▶ [WHAT YOU NEED TO DO] The answer must reproduce the listing exactly, with every picture left out.
[MATERIAL SHOWN Boundary: Start]
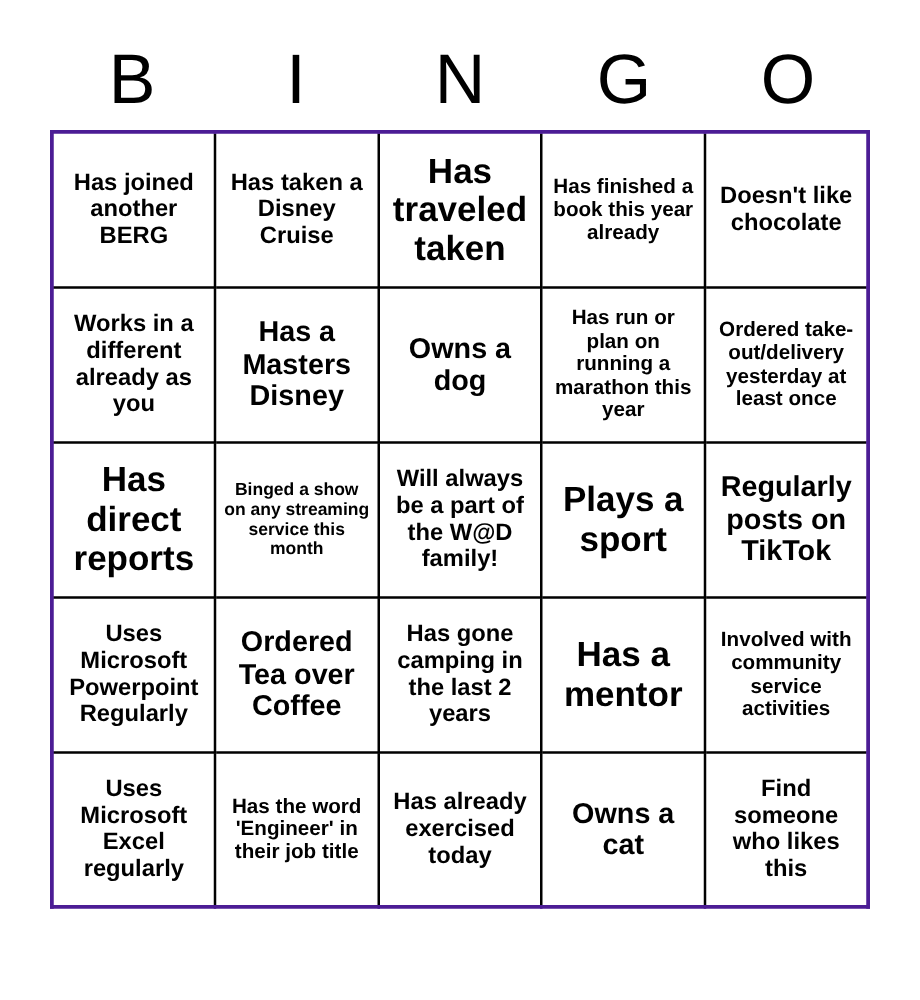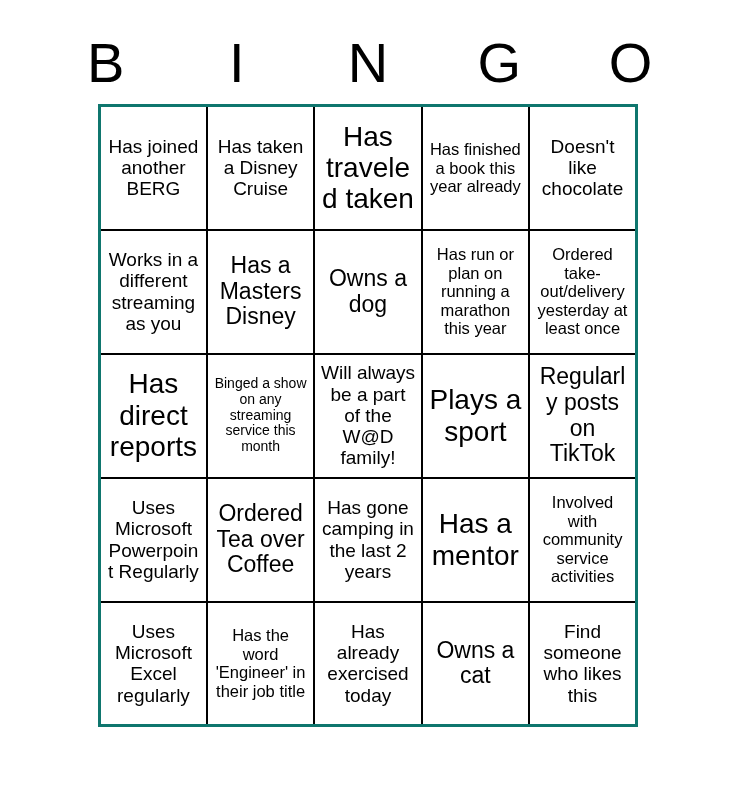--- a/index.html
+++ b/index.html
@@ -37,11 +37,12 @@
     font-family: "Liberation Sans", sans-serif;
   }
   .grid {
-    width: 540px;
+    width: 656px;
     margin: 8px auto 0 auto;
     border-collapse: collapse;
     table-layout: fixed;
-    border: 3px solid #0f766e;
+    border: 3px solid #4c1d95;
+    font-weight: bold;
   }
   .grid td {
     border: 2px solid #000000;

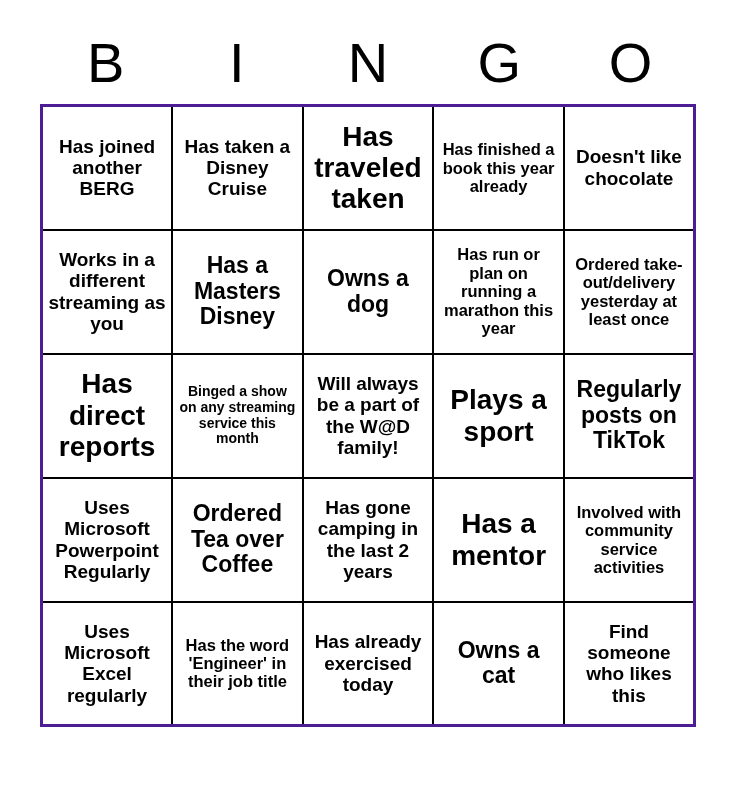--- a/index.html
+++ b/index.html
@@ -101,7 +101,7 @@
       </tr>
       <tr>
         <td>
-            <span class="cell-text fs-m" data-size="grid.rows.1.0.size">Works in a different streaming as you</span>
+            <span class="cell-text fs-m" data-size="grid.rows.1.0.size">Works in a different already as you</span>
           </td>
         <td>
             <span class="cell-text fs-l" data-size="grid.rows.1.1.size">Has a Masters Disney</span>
[MATERIAL SHOWN Boundary: End]
▶ [SOLVED PROBLEM]
--- a/index.html
+++ b/index.html
@@ -37,11 +37,12 @@
     font-family: "Liberation Sans", sans-serif;
   }
   .grid {
-    width: 540px;
+    width: 656px;
     margin: 8px auto 0 auto;
     border-collapse: collapse;
     table-layout: fixed;
-    border: 3px solid #0f766e;
+    border: 3px solid #4c1d95;
+    font-weight: bold;
   }
   .grid td {
     border: 2px solid #000000;

--- a/index.html
+++ b/index.html
@@ -101,7 +101,7 @@
       </tr>
       <tr>
         <td>
-            <span class="cell-text fs-m" data-size="grid.rows.1.0.size">Works in a different streaming as you</span>
+            <span class="cell-text fs-m" data-size="grid.rows.1.0.size">Works in a different already as you</span>
           </td>
         <td>
             <span class="cell-text fs-l" data-size="grid.rows.1.1.size">Has a Masters Disney</span>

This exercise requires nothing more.